Here lies a man whose ambition was to stop progress. It’s not much an epitaph, but it’s a hell of a lot better than what he’ll be remembered for after all of this.
Winston has given the deluded and hateful a voice. Christopher Luxon, with the cowardice that saw him fail to rule Winston out, has given them power.
As ever the contrast between Luxon and Chippy, who took a principled stand, is clear. The former Prime Minister had the following to say:
“Same old Winston Peters. Using racism and anti-media rhetoric to divide our country. He should be focusing on the real work of leading New Zealand forward, but that would require a plan and a vision. Sadly, this government is lacking in both.
I ruled out working with Winston Peters before the election. Everyday that goes by I feel more and more vindicated by that decision. Kiwis deserve better than a deputy prime minister who behaves like a drunk uncle at a wedding.”
You might think that NZ First is relatively harmless but it wields power far beyond that which the number of people who voted for them should have allowed.
Dr Reti announced on Q&A this weekend that the government wants to increase vaccination rates - which is a worthy goal. But what happens if Winston decides that promoting vaccinations isn’t something his voters like? Will National put that on the back burner to please the kingmaker? Just as they did with the Smokefree legislation?
Oh, and if anyone says both sides do the same thing, I call BS.
Yes the left were stymied by Winston when they worked with him, he stopped them progressing things. But Labour would never come out of a coalition negotiation supporting things they strongly disagreed with.
You might feel angry with Labour right now, after the election loss. But Chippy is a good man, who would never accept this stuff and nonsense, and I reckon we’d do well to remember that.
Seriously, if you think about the concessions Luxon has made, to both Winston and Seymour, can you think of anything comparable from the left?
Chippy and John Key were smart enough to rule Winston out. Helen Clark knew how to manage him. But Luxon hasn’t got the balls to do either, and as a result Winston can carry on doing whatever he wants. However insane it might be.
“We got knocked down, but we got back up again - and nothing is going to stop us now,” was the last line in Winston’s speech. Paraphrasing the song Tubthumping by Chumbawamba, which he also entered to.
I don’t think Mr Peters knows much about that band or what they would think of his speech. I’m not sure I could think of a more left wing one. Their music has covered “animal rights and pacifism… class struggle, Marxism, feminism, gay liberation, pop culture, and anti-fascism”.
Perhaps Mr Peters should listen to this song of theirs.
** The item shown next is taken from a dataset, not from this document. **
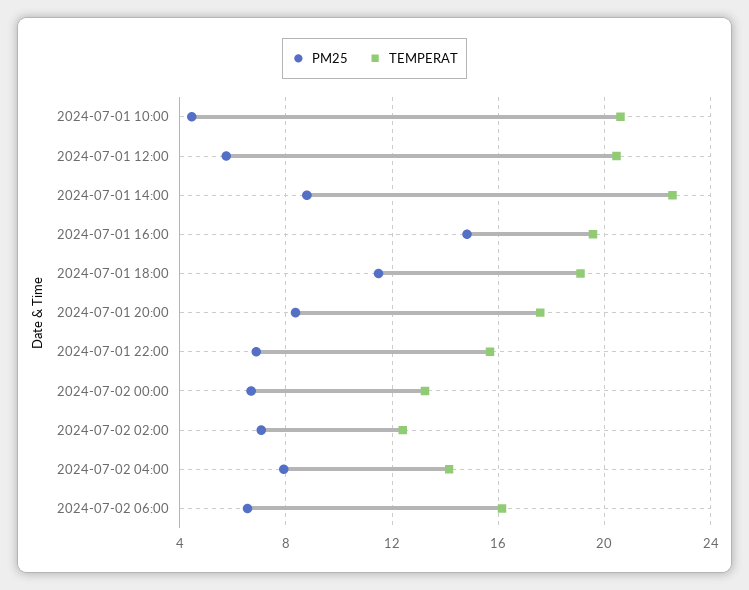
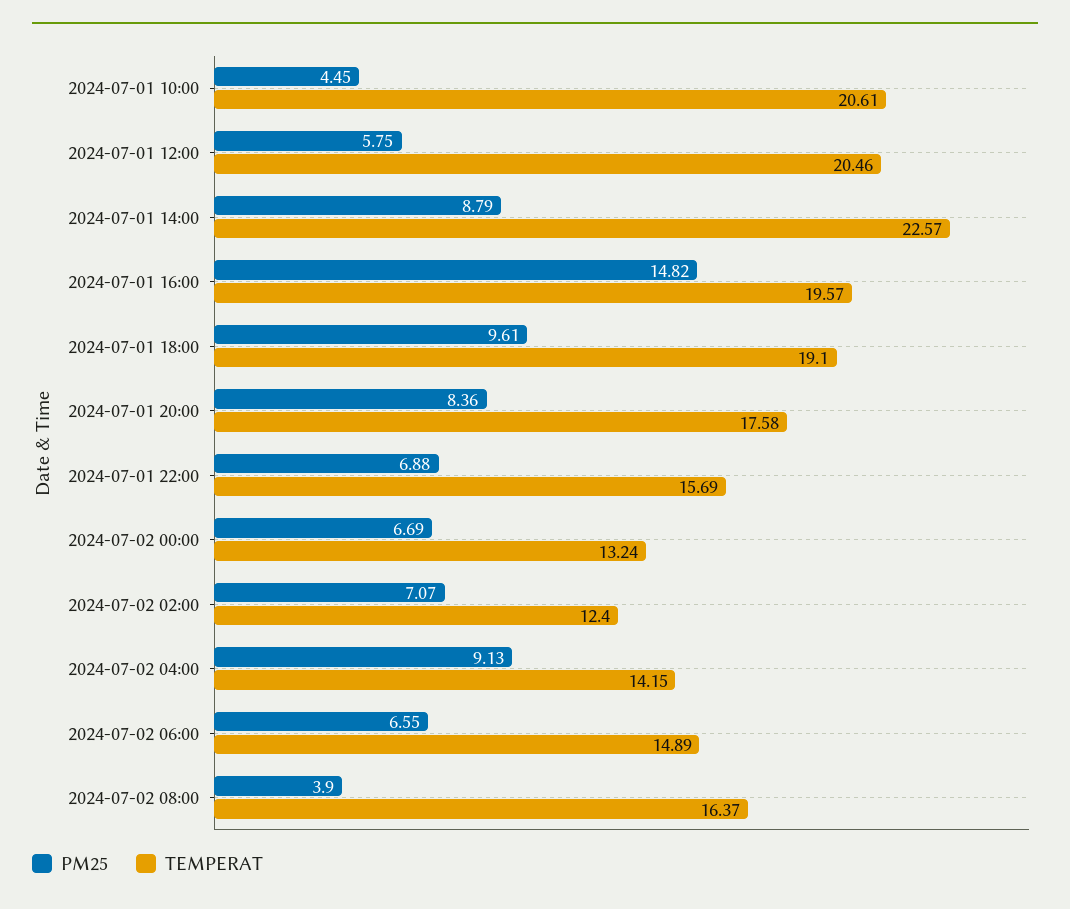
PM25, 2024-07-01 18:00: 11.5 -> 9.61
PM25, 2024-07-02 04:00: 8 -> 9.13
TEMPERAT, 2024-07-02 06:00: 16 -> 14.89
PM25, 2024-07-02 08:00: none -> 3.9
TEMPERAT, 2024-07-02 08:00: none -> 16.37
But I doubt somehow he’s much of a listener, unless there are votes in it.








A sad, sour, sick embittered man flailing around for relevance.
My ancestors arrived in Nelson from Germany also in the St Pauli in 1841, having been ripped off by the captain of the ship and told that the money they paid would also secure them their own land. The captain was a German man. If not for the local Iwi, the people aboard this ship would have starved and died. I also have Maori tupuna in my ancestry. Unbelievably, some of the descendants from this ship are claiming 90% ownership of the Tasman district land based on the captain's agreement of allegiance to the King at the time, with a comment that 'Maoris have 10% so they should have 90%'. This is the best example of entitlement and a Nazi attitude than i have seen in awhile. I would imagine these entitled twunts voted NZF or Act. I'd put money on it.